1

2.8K 85 2
                                    

- Tina, pospiesz się, bo nie zdążymy odebrać rodziców z lotniska! - krzyknął Fermín z dołu naszego dwupoziomowego mieszkania.

Nasz dzień rozpoczął się dosyć nerwowo.

- Już możemy jechać. - powiedziałam, szybko łapiąc klucze od samochodu.

Fermín czekał na mnie w drzwiach, nie pomagając mi w zabraniu wspólnych rzeczy.

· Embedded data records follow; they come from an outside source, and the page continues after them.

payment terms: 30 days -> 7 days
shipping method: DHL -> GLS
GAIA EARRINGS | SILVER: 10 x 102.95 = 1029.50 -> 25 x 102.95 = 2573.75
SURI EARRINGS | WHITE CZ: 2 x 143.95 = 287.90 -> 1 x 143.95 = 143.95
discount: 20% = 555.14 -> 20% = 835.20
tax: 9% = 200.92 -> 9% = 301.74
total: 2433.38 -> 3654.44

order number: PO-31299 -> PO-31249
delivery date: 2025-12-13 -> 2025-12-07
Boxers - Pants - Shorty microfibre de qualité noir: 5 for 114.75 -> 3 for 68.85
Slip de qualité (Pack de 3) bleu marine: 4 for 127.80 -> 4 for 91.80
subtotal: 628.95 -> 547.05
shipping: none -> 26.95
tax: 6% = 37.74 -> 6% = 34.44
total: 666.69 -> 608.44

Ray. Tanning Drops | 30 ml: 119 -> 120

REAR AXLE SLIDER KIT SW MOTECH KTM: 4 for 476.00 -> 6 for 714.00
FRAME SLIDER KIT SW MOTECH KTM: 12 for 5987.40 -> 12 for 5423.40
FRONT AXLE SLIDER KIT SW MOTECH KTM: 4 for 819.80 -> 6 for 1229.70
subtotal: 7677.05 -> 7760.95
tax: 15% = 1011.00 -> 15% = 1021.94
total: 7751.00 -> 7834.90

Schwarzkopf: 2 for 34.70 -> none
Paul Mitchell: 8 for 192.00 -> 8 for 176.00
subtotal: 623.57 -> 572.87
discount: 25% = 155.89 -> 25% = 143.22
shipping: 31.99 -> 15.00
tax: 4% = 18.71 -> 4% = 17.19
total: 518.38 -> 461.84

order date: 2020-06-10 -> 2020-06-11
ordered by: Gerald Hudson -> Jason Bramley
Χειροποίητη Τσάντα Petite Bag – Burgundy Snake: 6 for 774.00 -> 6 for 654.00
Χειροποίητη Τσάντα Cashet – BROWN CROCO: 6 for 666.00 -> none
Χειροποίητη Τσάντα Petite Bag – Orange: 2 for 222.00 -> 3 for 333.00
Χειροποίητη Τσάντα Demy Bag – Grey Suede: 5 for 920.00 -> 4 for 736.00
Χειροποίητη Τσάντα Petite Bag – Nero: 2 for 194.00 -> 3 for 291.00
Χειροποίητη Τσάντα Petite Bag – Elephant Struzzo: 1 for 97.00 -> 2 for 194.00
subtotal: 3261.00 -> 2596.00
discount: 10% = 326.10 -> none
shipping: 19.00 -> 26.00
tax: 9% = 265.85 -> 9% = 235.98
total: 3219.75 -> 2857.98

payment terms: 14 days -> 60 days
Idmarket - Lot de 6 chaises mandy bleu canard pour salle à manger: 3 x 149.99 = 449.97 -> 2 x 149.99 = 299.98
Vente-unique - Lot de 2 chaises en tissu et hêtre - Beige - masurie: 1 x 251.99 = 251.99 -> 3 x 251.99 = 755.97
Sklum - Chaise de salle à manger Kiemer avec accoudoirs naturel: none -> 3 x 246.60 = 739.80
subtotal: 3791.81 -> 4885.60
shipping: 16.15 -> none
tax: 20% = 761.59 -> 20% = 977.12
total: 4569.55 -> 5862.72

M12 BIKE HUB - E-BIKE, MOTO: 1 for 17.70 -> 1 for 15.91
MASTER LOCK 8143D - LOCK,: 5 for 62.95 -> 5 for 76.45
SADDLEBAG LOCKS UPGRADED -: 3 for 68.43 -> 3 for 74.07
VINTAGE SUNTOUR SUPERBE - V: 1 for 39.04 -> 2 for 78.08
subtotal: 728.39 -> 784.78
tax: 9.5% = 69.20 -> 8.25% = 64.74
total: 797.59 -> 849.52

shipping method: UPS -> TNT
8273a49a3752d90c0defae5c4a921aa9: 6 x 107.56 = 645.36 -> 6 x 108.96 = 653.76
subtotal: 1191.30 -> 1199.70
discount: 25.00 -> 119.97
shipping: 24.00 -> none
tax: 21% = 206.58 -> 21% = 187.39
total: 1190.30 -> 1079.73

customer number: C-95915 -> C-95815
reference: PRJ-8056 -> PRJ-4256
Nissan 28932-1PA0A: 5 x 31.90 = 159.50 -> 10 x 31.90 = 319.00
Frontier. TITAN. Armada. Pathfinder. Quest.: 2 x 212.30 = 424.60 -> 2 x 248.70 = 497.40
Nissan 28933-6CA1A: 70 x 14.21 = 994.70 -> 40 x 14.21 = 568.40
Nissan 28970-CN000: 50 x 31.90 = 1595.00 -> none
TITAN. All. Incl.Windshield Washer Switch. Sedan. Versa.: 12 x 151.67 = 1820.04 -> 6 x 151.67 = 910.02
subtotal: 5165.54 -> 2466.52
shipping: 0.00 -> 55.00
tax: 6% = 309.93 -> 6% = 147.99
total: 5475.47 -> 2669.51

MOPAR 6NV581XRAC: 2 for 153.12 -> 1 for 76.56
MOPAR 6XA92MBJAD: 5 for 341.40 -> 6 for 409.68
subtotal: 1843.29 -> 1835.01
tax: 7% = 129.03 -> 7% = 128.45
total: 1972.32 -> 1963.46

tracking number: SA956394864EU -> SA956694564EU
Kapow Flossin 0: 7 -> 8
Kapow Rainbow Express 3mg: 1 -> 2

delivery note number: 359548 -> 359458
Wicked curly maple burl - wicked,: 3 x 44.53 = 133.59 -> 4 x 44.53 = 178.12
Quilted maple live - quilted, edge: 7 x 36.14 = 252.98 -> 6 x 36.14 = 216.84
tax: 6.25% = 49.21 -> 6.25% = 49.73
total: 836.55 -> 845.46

Zeszliśmy razem na parking, gdzie czekało nasze niebieskie BMW. Wsiadłam na miejsce pasażera, a mój brat połączył telefon z samochodem, włączając naszą ulubioną playlistę. Niestety miałam dopiero 16 lat, więc nie miałam prawa jazdy, żeby sama przywieźć rodziców. Śpiewaliśmy razem, ciesząc się wspólnym czasem, podczas gdy piękne ulice Barcelony przemykały obok nas.

Mieszkamy w Barcelonie od siedmiu lat. Kiedy Fermín dostał propozycję transferu do swojego wymarzonego klubu, postanowiliśmy opuścić nasz rodzinny dom w El Campillo. Ja i rodzice zdecydowaliśmy się na życie w wielkim mieście. Dla mojego brata była to ogromna szansa, z której z pełnym zaangażowaniem skorzystał. Pracował bardzo ciężko na ten sukces, ale jestem z niego strasznie dumna. Chociaż rodzice często odwiedzali dziadków, zostawiając nas samych, nigdy się nie nudziliśmy. Jesteśmy idealnym rodzeństwem, które rozumie się doskonale.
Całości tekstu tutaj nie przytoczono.